Frogwares
- Type: Private
- Industry: Video games
- Founded: 2000
- Headquarters: Kyiv, Ukraine Dublin, Ireland
- Key people: Waël Amr (CEO, president)
- Products: Sherlock Holmes series
- Number of employees: 80+
- Website: frogwares.com

= Frogwares =

Ukrainian video game developer

Frogwares is a Ukrainian video game development studio headquartered in Kyiv with subsidiary offices in Dublin, Ireland. The studio and its subsidiaries develop adventure games for PlayStation 4, Xbox One, Microsoft Windows, Nintendo Switch as well as PlayStation 3, Xbox 360, Nintendo DS, Nintendo 3DS, Wii, and mobile.

Frogwares created the Adventures of Sherlock Holmes series, which sold around seven million copies worldwide.

The studio released its first open world investigation video game, The Sinking City, inspired by the works of H. P. Lovecraft, in 2019.

== History ==
Frogwares was founded in 2000 in Ukraine and Ireland by French expatriates. Waël Amr is the CEO. The name "Frogwares" comes from the derogatory term "froggies" to designate people of French origin.

When it was created, the studio was made up of a team of six people which then expanded to reach eighty employees in 2018. The studio specialized in the Sherlock Holmes adventure games series.

With Sherlock Holmes: The Mystery of the Persian Carpet (2008), Frogwares began to develop casual games.
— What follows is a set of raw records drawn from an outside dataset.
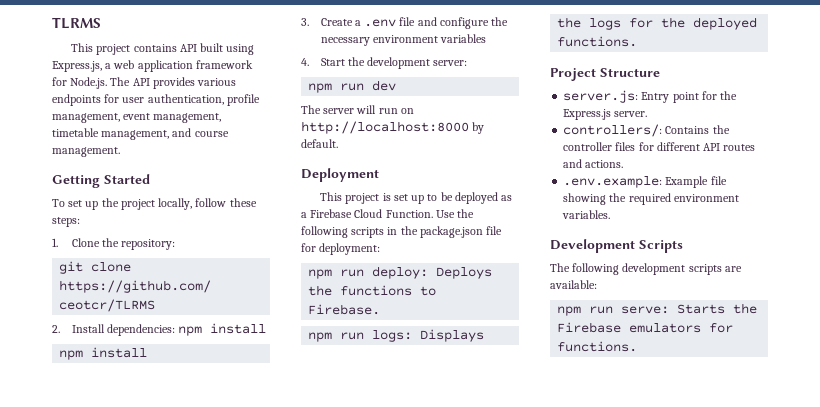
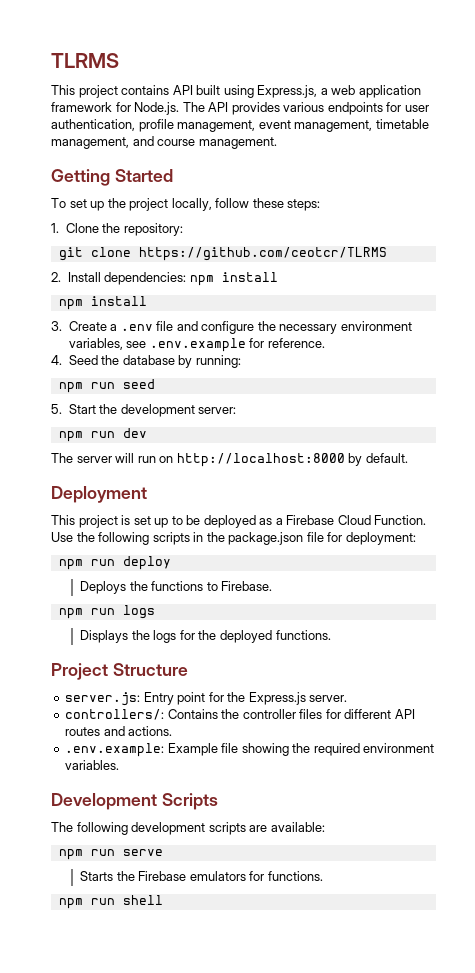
- 3. Create a .env file and configure the necessary environment variables
- 4. Start the development server:
+ 3. Create a .env file and configure the necessary environment variables, see .env.example for reference.
+ 4. Seed the database by running:
+ npm run seed
+ 5. Start the development server:
- npm run deploy: Deploys the functions to Firebase.
+ npm run deploy
+ Deploys the functions to Firebase.
- npm run logs: Displays the logs for the deployed functions.
+ npm run logs
+ Displays the logs for the deployed functions.
- npm run serve: Starts the Firebase emulators for functions.
+ npm run serve
+ Starts the Firebase emulators for functions.
+ npm run shell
In 2011, the studio created a dedicated subsidiary, Waterlily Games. During this time, the company's publisher shut down and Frogwares began self publishing. The casual games produced by the studio are often distributed exclusively for download, with the exception of the Sherlock Holmes casual games, which are also published on physical media.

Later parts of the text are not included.